:: Version comparison data ::

______

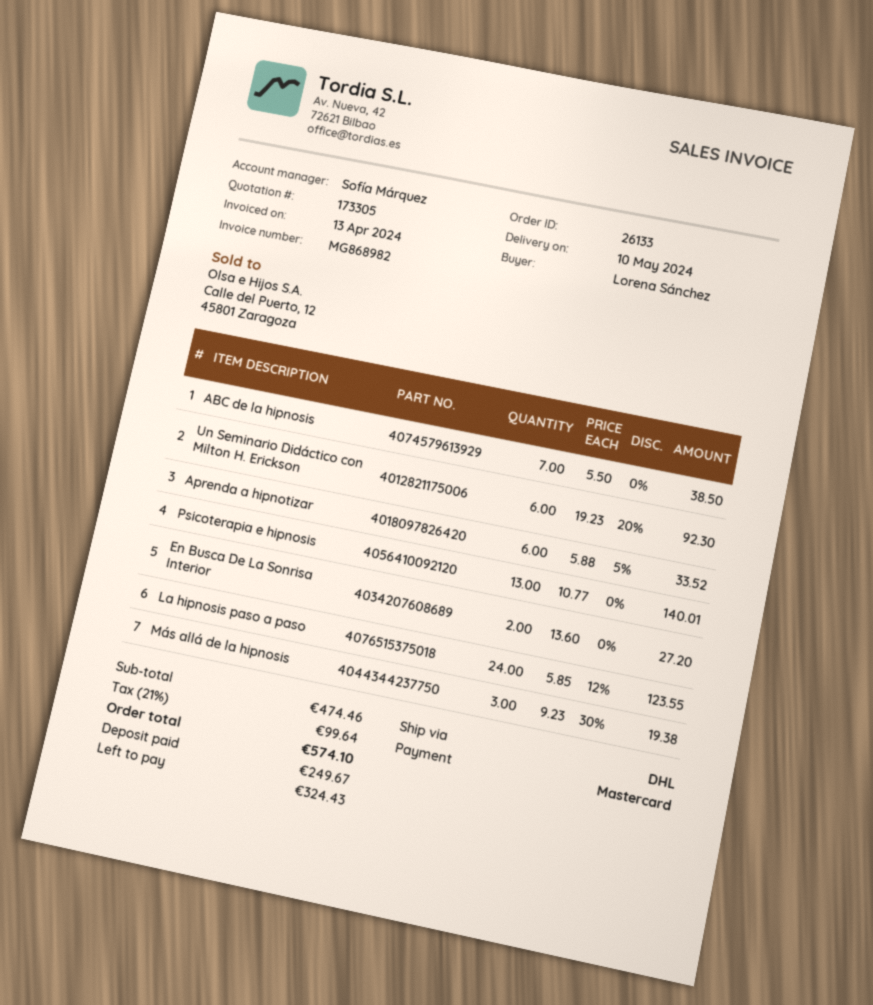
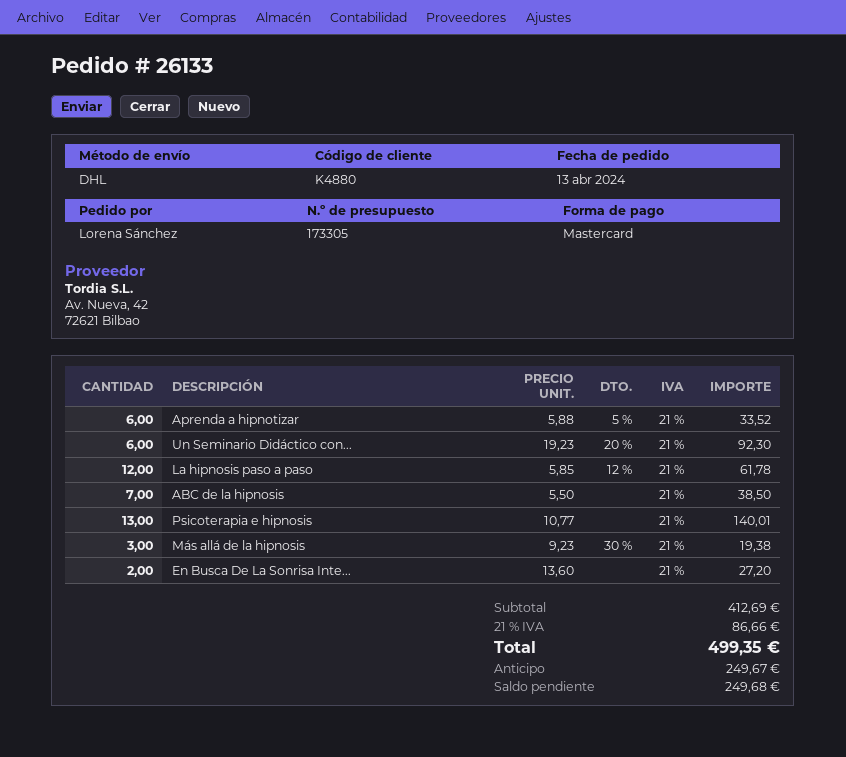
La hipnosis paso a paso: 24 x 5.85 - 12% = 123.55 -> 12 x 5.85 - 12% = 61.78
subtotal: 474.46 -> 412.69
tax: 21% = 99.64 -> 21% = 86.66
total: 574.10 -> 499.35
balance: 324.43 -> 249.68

______

:: TASK ::
Restate each line above exactly, keeping pictures out.

:: SOLUTION ::
La hipnosis paso a paso: 24 x 5.85 - 12% = 123.55 -> 12 x 5.85 - 12% = 61.78
subtotal: 474.46 -> 412.69
tax: 21% = 99.64 -> 21% = 86.66
total: 574.10 -> 499.35
balance: 324.43 -> 249.68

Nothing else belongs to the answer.